Standardize sample dict keys #985

adamjstewart · 2022-12-27T19:44:23Z

adamjstewart
Dec 27, 2022
Maintainer

Summary

In TorchGeo, each Dataset returns a sample dictionary with key/value pairs for each object. I propose we standardize the names of these keys and the types and dimensions of their corresponding values as follows:

input: Tensor, [C, H, W]
label: Tensor, [1]
mask: Tensor, [H, W]
bbox: Tensor, [N, 4, 2], defined in clockwise order: top-left, top-right, bottom-right and bottom-left, coordinates in x, y order
bbox_xyxy: Tensor, [N, 4], defined in xmin, ymin, xmax, ymax format
bbox_xywh: Tensor, [N, 4], defined in xmin, ymin, width, height format
keypoints: Tensor, [N, 2], coordinates in x, y order

I also propose we standardize batch dictionaries (mini-batches of samples) using the exact same definition, but with an additional batch dimension in front.

Rationale

Our current keys are not uniform (bbox and boxes, label and labels):

$ grep -RPRoh '(sample|batch)\[".*?\"]' | sort | uniq
batch["boxes"]
batch["image"]
batch["label"]
batch["labels"]
batch["mask"]
batch["prediction"]
batch["prediction_boxes"]
batch["prediction_labels"]
batch["prediction_scores"]
sample["bbox"]
sample["boxes"]
sample["chm"]
sample["hsi"]
sample["image"]
sample["label"]
sample["mask"]
sample["num_patches"]
sample["original_shape"]
sample["padding"]
sample["patch_shape"]
sample["prediction"]
sample["prediction_boxes"]
sample["prediction_label"]

This makes it difficult to create dataset-independent trainers that handle multiple datamodules.

We would also like to be able to type check each of these so we don't have a mix of ints/floats and Tensors (e.g., for label).

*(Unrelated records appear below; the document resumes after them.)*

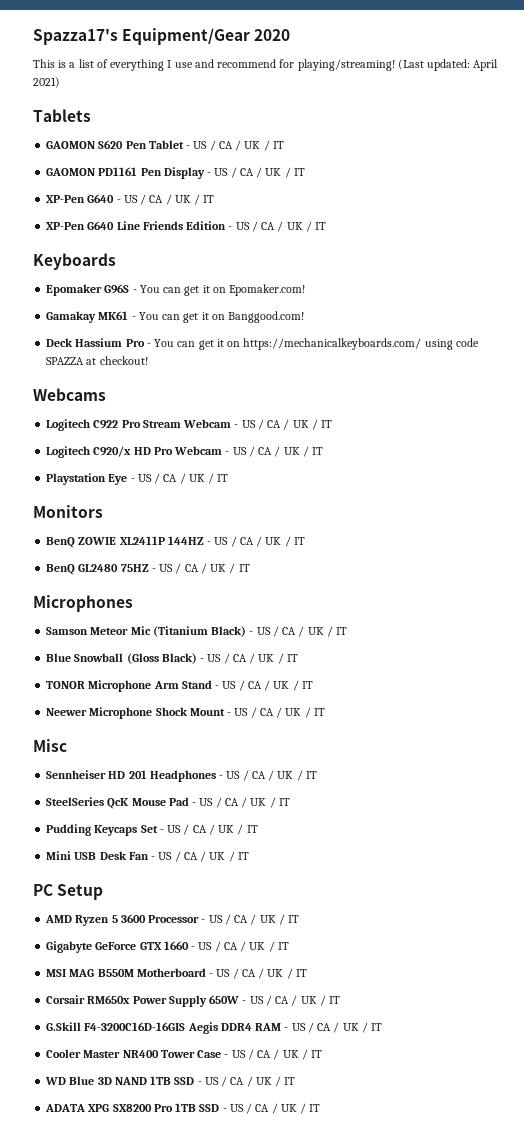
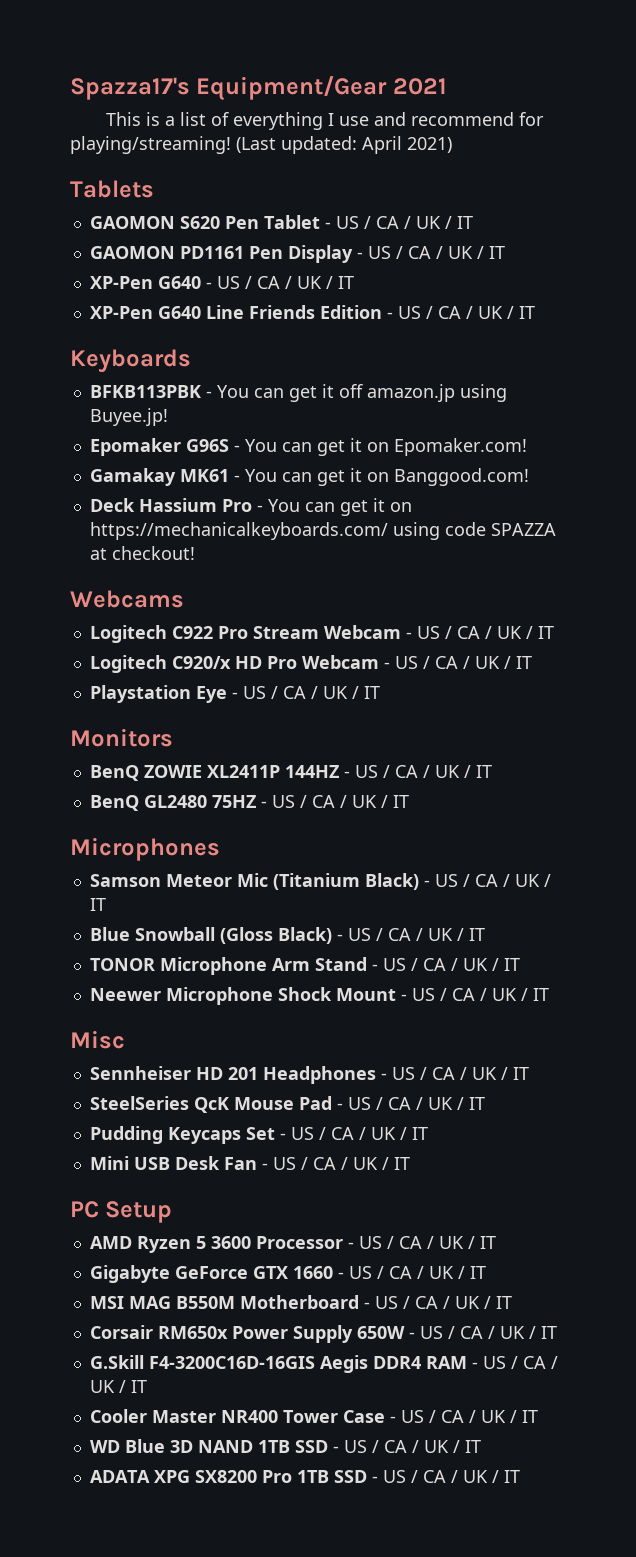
[254,29,291,41] 2020 -> [392,78,447,95] 2021
(116, 261) none -> [89,384,507,402] [89,408,168,426] // BFKB113PBK - You can get it off amazon.jp using Buyee.jp!

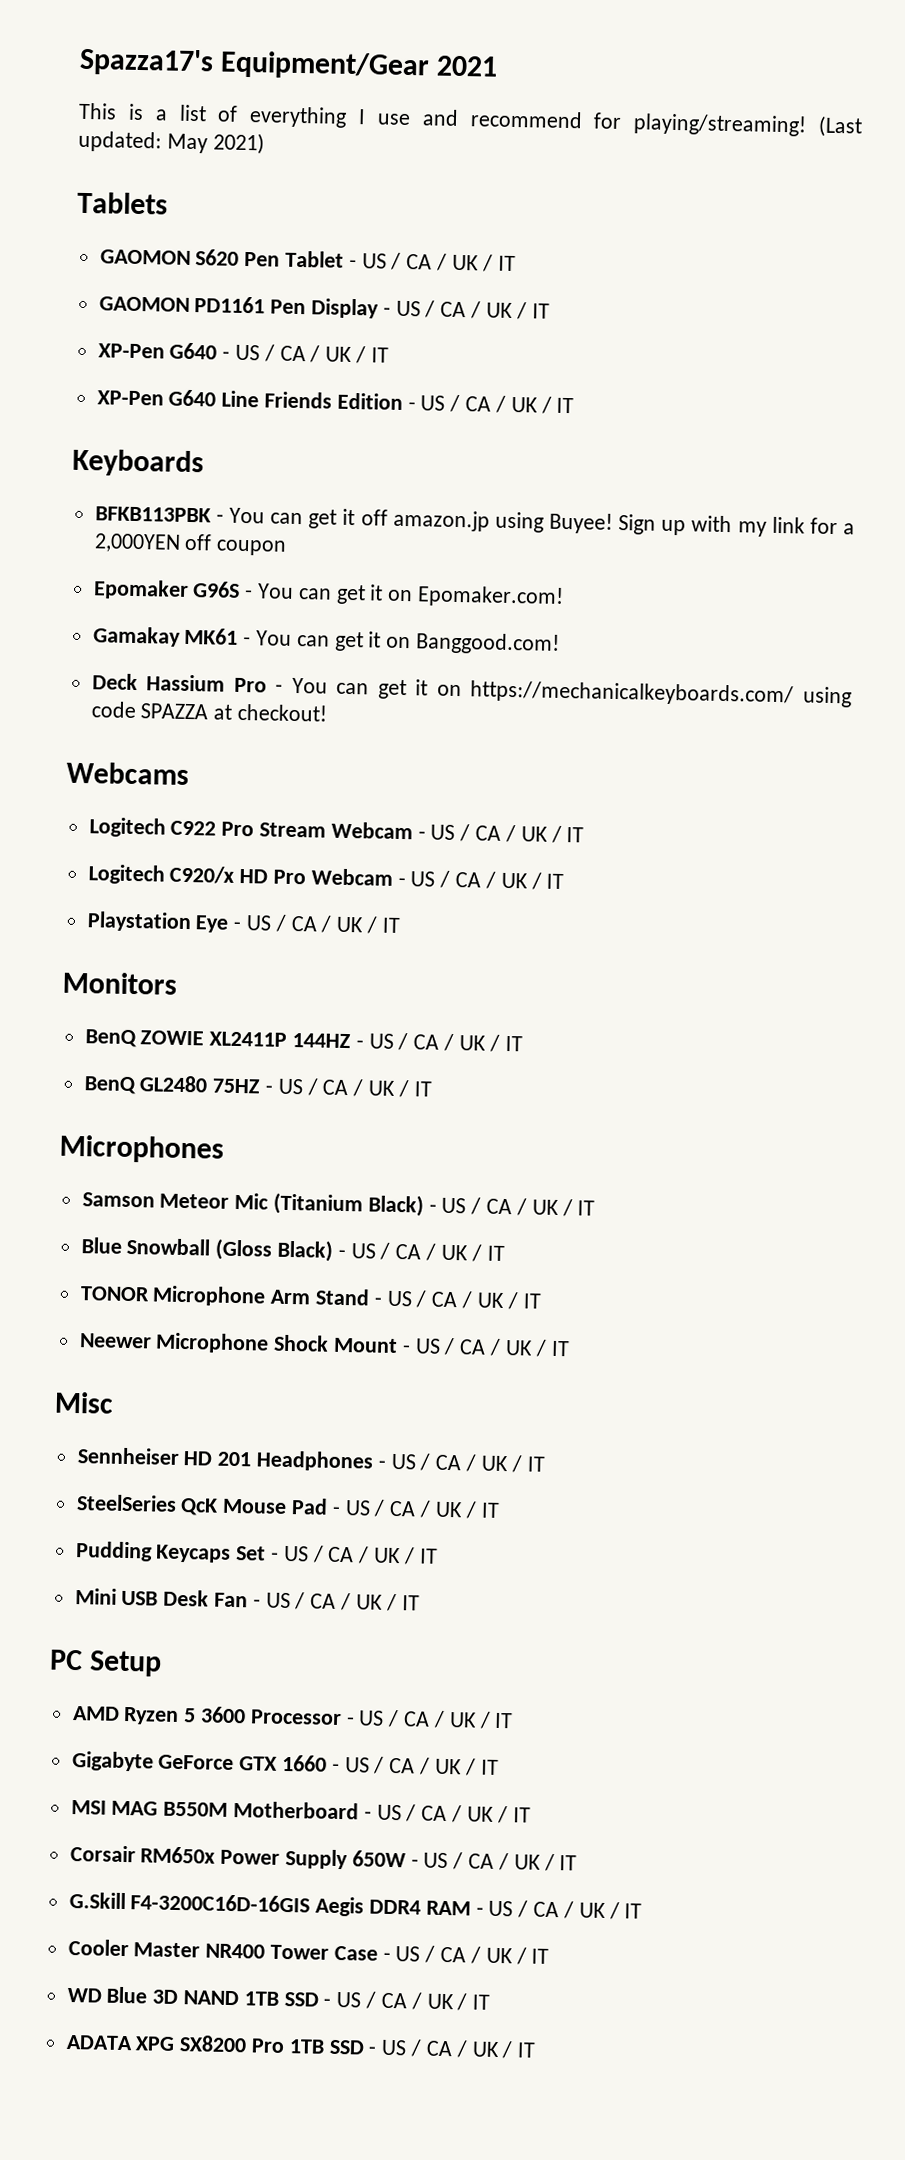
[362,136,402,154] April -> [166,133,208,154] May
[89,408,168,426] Buyee.jp! -> [548,512,856,537] [93,533,288,556] Buyee! Sign up with my link for a 2,000YEN off coupon

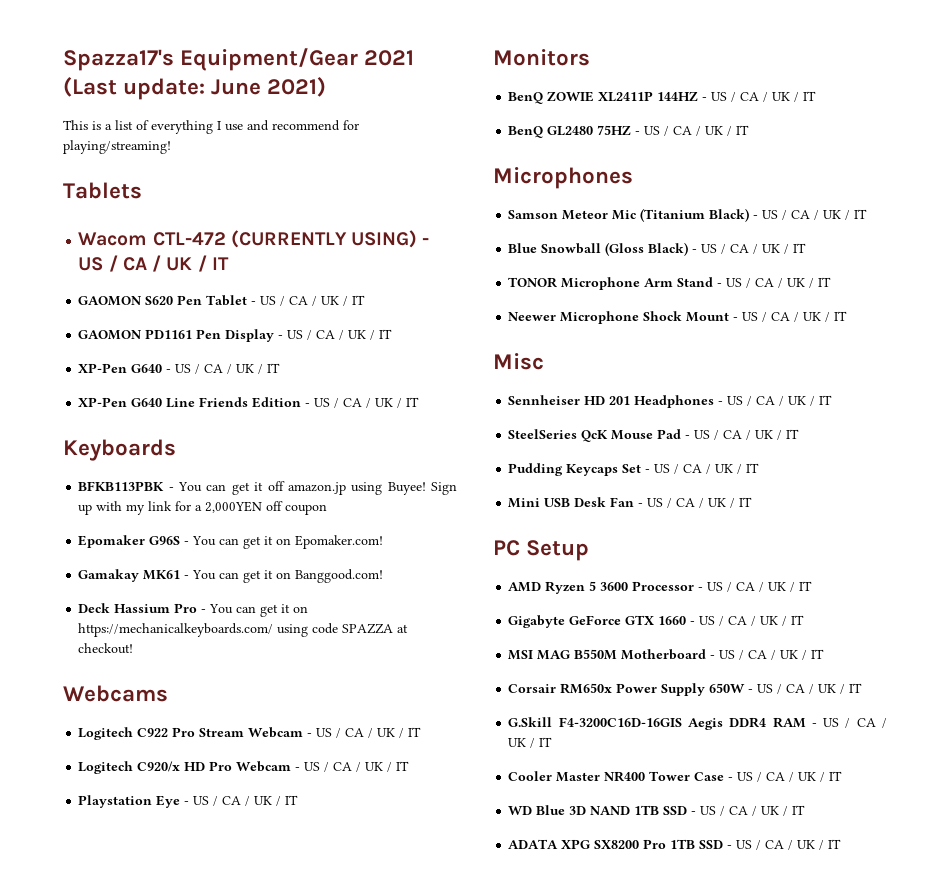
(499, 66) none -> [63,77,327,100] (Last update: June 2021)
[818,115,863,138] [78,130,265,155] [77,191,168,215] (Last updated: May 2021) // Tablets -> [63,182,142,199] [78,230,430,248] [78,255,229,272] // Tablets // Wacom CTL-472 (CURRENTLY USING) - US / CA / UK / IT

TorchGeo relies heavily on Kornia for data augmentation. Kornia provides an AugmentationSequential container for composing and applying transforms. Currently, we create our own wrapper around AugmentationSequential that maps our keys to the keys expected by Kornia, but a better solution would be to standardize on the same keys that Kornia uses.

Implementation

Newer versions of Python introduce the TypedDict type. I propose we use this (and add a dependency on typing-extensions for older versions of Python). The code would look like:

from typing import TypedDict

class Sample(TypedDict, total=False):
    input: Tensor
    label: Tensor
    mask: Tensor
    bbox: Tensor
    bbox_xyxy: Tensor
    bbox_xywh: Tensor
    keypoints: Tensor

Batch = Sample

Each dataset __getitem__ would return an object of type Sample, while collation functions would take in List[Sample] and return Batch. This would replace our current Dict[str, Tensor] type hints and be much more strict.

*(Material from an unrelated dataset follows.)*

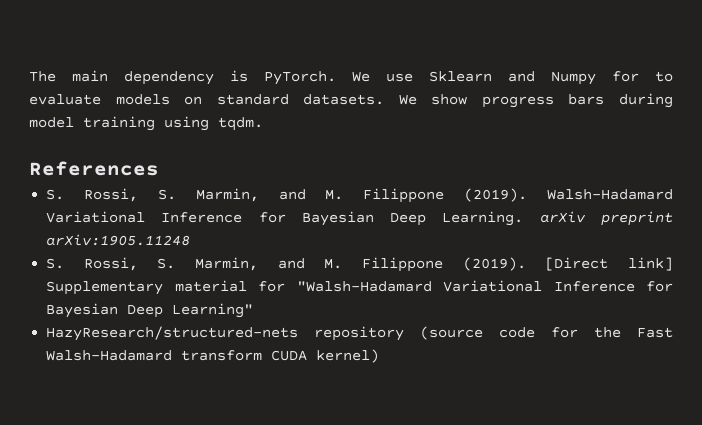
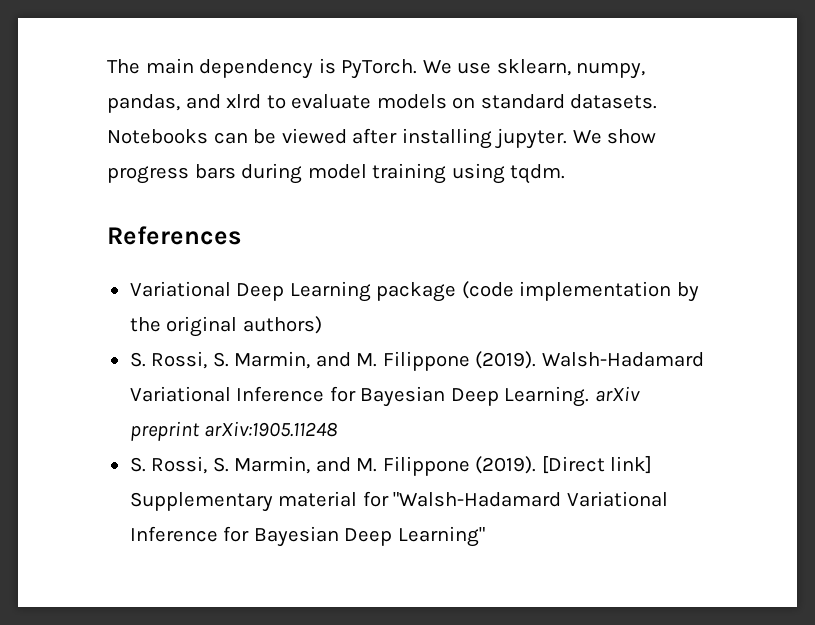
[429,71,639,85] Sklearn and Numpy for -> [496,59,646,79] [107,94,262,113] sklearn, numpy, pandas, and xlrd
(385, 99) none -> [107,128,568,149] Notebooks can be viewed after installing jupyter.
(159, 168) none -> [129,281,699,302] [129,316,322,337] // Variational Deep Learning package (code implementation by the original authors)
[46,326,673,341] [46,349,380,363] // HazyResearch/structured-nets repository (source code for the Fast Walsh-Hadamard transform CUDA kernel) -> (485, 536) none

There are a few important caveats to note here:

By specifying total=False, all keys are optional.
Extra keys are disallowed. If a dataset requires a custom key, it will need to be added to this list. If this wasn't the case, we would end up with accidental labels and boxes keys again.
PyTorch does not yet allow for dtype or shape to be typed. When it does, Batch will have its own separate implementation. For now, the difference is only semantic.

Alternatives

The keys allowed by Kornia are defined in the kornia.constants.DataKey enum. Unfortunately, I couldn't find any documentation or discussion on this enum. Kornia does not standardize "label", so we could alternatively call this "target".

Kornia isn't the only library for data augmentation. There is also Albumentations, which seems to standardize on:

image
class_labels
class_categories
mask
bboxes
bboxes_classes
keypoints
keypoints_classes

Torchvision does not use sample dicts, so they don't have a standard of their own. Torchvision uses PIL, while Albumentations uses OpenCV, neither of which support MSI or GPU, so I think we're better off matching the Kornia standard.

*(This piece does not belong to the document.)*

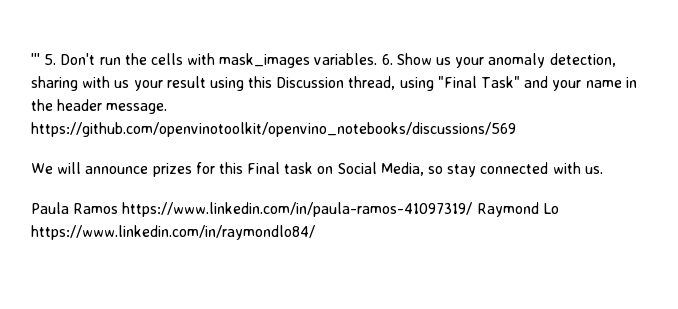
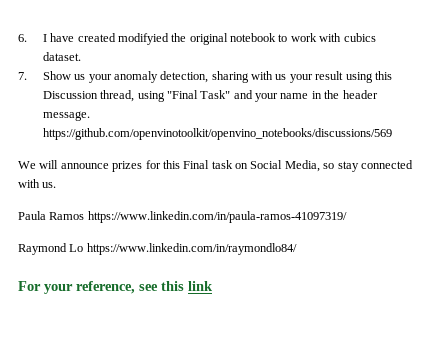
[31,53,393,68] ''' 5. Don't run the cells with mask_images variables. 6. -> [18,33,376,45] [42,52,81,61] [18,72,27,80] 6. I have created modifyied the original notebook to work with cubics dataset. // 7.
(473, 209) none -> (347, 217) //
(315, 232) none -> [18,281,213,294] // For your reference, see this link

The final alternative is to convince Kornia to change their key names to match ours. I think this is unlikely, but @isaaccorley is more optimistic.

Additional information

We will likely need many additional keys for things that don't fall into this list. How strict should we be about this? It would be really nice if PyTorch's default collate function worked. We currently roll our own solely because we need to include things like rasterio.crs.CRS which isn't a type that the default function knows how to handle.

How should we handle predictions? We currently prefix with prediction_.

How should we handle multi-label problems? The dimensions of these would be different. Should we use a different key?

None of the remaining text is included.